WORK REQUIRED
Search the records for lines that contain the word "Piece". Copy them all.

[Itemized modification records]
▼▼▼

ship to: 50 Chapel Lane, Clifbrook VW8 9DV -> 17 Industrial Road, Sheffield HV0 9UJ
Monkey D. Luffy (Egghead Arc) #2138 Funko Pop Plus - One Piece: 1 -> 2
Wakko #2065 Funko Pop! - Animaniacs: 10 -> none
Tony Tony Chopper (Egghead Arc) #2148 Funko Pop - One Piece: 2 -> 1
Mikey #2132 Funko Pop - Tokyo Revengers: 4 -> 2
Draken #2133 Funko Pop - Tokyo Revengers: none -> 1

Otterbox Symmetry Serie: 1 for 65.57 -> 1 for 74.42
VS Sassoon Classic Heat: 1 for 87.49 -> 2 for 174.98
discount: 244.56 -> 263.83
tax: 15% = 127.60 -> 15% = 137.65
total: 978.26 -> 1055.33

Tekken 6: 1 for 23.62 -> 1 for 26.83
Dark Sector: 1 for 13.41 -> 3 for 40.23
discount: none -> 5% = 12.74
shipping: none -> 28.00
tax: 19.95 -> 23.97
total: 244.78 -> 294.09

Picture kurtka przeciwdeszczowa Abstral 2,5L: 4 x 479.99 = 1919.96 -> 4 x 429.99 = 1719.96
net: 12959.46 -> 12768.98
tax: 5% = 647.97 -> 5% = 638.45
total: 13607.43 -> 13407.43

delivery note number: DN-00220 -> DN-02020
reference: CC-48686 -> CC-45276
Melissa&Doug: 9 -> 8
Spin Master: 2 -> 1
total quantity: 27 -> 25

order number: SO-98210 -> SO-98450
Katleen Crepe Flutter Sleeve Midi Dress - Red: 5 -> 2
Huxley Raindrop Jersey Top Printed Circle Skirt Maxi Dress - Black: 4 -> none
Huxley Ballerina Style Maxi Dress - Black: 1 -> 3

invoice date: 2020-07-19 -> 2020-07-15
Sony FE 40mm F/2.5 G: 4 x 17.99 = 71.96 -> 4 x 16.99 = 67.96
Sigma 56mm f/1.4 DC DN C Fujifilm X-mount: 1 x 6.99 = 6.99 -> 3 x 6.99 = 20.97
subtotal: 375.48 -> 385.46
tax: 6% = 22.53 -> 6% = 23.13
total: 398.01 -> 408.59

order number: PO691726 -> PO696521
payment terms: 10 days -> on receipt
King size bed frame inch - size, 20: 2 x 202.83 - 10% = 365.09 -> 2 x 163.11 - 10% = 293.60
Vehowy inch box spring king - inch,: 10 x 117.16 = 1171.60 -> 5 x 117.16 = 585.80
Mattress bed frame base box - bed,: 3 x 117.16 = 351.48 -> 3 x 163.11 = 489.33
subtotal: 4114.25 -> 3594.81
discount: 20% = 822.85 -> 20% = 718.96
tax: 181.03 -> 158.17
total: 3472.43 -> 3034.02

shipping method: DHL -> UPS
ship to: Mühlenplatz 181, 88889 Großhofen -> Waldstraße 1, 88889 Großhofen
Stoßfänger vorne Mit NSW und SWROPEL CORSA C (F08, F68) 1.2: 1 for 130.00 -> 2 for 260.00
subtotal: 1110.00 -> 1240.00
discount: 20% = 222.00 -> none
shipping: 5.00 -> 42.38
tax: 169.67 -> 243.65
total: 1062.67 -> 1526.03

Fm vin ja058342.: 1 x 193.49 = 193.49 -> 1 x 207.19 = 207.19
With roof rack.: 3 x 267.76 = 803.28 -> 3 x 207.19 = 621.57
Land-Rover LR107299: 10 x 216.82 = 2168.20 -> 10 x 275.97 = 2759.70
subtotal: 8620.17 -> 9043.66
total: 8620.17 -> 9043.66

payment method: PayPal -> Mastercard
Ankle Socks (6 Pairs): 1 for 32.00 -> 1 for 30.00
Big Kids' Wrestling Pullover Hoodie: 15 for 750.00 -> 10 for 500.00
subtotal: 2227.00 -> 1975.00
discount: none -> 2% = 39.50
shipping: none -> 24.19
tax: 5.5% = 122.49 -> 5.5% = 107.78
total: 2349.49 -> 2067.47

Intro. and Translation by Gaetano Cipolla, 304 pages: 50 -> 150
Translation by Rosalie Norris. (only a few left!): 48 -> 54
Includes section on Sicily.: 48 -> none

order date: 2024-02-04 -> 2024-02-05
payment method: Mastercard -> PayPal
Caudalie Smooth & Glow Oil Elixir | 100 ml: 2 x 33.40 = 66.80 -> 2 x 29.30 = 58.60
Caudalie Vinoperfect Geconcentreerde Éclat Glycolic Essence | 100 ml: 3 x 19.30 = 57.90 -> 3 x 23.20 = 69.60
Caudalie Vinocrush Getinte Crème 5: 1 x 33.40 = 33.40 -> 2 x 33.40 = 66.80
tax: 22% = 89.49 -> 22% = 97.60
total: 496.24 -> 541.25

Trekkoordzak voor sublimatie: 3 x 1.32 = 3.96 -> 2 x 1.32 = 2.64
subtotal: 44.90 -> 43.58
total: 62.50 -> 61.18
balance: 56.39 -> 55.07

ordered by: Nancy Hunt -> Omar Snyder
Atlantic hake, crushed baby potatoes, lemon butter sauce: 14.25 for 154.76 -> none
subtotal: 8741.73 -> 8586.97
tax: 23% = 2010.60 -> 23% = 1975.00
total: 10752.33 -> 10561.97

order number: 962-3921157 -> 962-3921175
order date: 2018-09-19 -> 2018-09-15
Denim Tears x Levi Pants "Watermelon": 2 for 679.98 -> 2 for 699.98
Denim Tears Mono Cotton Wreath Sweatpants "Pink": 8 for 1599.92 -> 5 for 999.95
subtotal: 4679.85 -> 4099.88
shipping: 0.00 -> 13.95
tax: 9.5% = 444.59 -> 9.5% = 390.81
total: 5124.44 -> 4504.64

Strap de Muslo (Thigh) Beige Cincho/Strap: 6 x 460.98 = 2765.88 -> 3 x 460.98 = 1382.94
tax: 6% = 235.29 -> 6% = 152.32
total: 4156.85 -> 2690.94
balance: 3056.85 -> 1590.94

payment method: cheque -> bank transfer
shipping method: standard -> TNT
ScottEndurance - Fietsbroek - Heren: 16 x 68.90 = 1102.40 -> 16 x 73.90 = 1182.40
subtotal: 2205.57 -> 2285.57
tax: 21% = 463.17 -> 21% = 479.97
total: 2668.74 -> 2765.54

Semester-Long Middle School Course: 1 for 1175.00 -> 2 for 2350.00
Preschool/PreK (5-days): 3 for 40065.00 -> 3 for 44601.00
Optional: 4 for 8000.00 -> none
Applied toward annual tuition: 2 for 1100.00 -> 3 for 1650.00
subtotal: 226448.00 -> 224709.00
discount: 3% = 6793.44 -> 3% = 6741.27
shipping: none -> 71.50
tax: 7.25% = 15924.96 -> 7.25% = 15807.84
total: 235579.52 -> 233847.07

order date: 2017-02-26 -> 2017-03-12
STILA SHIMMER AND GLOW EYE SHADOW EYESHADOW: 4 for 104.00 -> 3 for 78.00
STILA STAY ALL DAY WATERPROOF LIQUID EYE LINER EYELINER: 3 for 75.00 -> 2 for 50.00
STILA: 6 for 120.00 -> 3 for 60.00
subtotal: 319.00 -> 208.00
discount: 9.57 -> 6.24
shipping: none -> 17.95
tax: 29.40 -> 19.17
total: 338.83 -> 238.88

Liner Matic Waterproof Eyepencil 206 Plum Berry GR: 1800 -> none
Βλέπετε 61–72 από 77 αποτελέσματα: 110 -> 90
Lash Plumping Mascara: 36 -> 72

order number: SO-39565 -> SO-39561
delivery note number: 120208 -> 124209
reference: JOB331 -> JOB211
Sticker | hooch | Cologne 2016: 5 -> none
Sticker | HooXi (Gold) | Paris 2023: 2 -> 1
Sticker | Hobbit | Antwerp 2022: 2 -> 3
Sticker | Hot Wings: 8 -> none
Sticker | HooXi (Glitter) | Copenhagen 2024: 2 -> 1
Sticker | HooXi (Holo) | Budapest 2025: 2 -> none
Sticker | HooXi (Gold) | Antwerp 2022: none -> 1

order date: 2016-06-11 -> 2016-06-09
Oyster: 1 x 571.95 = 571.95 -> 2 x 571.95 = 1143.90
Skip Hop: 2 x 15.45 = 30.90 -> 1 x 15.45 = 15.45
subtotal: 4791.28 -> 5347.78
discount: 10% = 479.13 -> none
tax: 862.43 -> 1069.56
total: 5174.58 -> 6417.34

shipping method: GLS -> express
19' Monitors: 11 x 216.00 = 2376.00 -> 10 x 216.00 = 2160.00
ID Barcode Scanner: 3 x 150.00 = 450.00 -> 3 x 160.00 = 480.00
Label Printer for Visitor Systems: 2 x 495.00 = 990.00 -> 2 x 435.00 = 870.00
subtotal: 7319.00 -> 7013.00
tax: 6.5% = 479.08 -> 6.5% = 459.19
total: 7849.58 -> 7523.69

▲▲▲

SOLUTION TO THIS PROBLEM
Monkey D. Luffy (Egghead Arc) #2138 Funko Pop Plus - One Piece: 1 -> 2
Tony Tony Chopper (Egghead Arc) #2148 Funko Pop - One Piece: 2 -> 1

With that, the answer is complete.